▸ AIM OF THE TASK: The answer must be every line of the records below that contains the word "https".

RECORDED INFORMATION section start

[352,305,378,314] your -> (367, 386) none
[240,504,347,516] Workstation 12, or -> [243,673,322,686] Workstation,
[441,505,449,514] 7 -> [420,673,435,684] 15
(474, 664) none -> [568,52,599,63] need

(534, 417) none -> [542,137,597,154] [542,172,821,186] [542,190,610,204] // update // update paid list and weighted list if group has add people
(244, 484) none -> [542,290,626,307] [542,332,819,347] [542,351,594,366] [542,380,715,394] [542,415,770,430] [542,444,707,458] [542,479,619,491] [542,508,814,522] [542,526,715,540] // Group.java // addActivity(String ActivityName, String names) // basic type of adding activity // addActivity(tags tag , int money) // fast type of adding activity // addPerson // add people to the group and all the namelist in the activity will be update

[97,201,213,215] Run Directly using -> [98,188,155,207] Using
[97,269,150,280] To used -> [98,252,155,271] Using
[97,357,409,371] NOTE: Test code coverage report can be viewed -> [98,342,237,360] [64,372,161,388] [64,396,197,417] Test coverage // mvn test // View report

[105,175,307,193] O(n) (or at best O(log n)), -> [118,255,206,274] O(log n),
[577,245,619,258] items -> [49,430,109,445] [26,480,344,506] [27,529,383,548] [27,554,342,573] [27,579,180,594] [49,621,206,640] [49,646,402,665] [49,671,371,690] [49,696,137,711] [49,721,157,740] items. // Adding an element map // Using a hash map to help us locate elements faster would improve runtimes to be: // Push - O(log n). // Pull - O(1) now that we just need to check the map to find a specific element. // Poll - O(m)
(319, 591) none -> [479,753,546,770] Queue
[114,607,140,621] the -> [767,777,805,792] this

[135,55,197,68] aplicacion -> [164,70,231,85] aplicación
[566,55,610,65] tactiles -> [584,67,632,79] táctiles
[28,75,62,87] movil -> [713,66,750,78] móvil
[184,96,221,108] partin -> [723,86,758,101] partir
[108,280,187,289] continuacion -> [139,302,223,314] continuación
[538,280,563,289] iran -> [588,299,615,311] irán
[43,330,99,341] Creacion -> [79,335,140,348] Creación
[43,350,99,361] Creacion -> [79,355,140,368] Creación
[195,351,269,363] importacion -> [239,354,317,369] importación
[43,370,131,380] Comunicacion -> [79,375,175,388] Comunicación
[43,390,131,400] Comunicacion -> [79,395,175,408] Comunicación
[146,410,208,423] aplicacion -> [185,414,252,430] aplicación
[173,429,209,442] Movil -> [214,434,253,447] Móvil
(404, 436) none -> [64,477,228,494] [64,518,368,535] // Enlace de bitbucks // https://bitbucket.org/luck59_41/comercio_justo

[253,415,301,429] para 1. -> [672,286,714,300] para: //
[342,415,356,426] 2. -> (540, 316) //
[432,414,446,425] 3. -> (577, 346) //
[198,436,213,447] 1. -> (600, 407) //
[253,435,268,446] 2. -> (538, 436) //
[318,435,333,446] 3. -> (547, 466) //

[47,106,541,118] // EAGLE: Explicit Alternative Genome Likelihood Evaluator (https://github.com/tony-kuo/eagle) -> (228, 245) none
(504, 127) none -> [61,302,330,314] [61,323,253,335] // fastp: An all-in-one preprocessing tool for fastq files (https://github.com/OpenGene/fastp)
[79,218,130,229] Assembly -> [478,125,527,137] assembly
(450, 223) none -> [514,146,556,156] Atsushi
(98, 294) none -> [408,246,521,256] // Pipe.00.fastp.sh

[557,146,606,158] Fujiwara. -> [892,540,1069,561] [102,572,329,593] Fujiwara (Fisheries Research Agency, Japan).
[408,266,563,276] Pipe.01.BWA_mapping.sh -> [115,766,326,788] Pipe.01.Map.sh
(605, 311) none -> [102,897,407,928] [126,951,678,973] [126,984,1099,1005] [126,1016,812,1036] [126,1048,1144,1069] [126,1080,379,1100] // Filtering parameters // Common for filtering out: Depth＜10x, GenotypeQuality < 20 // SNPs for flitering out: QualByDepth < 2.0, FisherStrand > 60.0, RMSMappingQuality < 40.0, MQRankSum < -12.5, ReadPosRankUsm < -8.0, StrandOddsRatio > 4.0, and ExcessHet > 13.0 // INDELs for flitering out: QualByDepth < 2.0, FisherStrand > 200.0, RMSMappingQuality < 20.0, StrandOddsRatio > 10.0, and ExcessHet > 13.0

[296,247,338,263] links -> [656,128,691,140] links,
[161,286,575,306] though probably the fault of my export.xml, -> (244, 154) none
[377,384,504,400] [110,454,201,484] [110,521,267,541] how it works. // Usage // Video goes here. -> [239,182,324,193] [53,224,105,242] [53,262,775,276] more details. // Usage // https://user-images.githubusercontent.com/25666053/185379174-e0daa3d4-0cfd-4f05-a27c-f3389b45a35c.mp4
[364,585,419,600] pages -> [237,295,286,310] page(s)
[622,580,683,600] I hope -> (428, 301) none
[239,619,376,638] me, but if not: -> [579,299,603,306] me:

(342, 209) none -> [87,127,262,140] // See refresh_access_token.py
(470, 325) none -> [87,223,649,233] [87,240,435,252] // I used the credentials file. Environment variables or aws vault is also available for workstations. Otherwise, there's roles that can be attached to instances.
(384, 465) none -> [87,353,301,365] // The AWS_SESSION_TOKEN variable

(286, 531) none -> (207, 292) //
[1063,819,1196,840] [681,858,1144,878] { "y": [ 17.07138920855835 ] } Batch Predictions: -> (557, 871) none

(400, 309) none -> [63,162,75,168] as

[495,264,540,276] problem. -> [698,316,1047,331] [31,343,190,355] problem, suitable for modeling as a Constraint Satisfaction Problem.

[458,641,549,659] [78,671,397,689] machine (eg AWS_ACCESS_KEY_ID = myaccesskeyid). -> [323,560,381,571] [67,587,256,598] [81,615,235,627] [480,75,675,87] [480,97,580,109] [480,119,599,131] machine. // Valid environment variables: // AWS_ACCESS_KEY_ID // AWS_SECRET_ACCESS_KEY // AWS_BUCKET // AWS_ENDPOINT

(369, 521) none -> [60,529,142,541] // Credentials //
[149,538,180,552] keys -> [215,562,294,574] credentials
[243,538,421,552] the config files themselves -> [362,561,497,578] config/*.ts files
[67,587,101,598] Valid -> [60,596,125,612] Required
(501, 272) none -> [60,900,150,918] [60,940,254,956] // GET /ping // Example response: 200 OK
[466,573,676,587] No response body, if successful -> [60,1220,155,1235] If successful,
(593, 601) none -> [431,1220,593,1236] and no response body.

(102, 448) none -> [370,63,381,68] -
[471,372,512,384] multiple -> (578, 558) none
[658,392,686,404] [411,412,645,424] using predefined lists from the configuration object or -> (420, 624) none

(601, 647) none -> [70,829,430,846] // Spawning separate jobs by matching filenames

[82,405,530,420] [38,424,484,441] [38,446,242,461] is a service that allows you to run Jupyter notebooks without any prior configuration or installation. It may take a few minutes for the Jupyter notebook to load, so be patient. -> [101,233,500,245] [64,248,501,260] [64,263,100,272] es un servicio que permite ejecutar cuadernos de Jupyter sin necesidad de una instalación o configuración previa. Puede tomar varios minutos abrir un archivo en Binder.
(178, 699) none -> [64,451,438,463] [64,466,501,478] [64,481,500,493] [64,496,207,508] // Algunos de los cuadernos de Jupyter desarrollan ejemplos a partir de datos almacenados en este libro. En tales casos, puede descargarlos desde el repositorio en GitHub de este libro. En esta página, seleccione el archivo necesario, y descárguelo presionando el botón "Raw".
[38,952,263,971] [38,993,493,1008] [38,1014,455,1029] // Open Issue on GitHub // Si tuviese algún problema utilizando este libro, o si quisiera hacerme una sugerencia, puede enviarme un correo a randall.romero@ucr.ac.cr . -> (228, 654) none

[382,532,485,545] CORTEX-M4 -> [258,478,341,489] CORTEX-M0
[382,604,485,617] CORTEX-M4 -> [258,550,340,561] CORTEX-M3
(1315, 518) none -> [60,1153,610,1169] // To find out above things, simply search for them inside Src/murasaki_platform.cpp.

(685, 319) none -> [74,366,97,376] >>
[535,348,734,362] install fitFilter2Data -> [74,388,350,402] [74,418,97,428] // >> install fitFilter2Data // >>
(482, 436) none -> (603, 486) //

RECORDED INFORMATION section end

▸ RESPONSE AREA:
(404, 436) none -> [64,477,228,494] [64,518,368,535] // Enlace de bitbucks // https://bitbucket.org/luck59_41/comercio_justo
[47,106,541,118] // EAGLE: Explicit Alternative Genome Likelihood Evaluator (https://github.com/tony-kuo/eagle) -> (228, 245) none
(504, 127) none -> [61,302,330,314] [61,323,253,335] // fastp: An all-in-one preprocessing tool for fastq files (https://github.com/OpenGene/fastp)
[377,384,504,400] [110,454,201,484] [110,521,267,541] how it works. // Usage // Video goes here. -> [239,182,324,193] [53,224,105,242] [53,262,775,276] more details. // Usage // https://user-images.githubusercontent.com/25666053/185379174-e0daa3d4-0cfd-4f05-a27c-f3389b45a35c.mp4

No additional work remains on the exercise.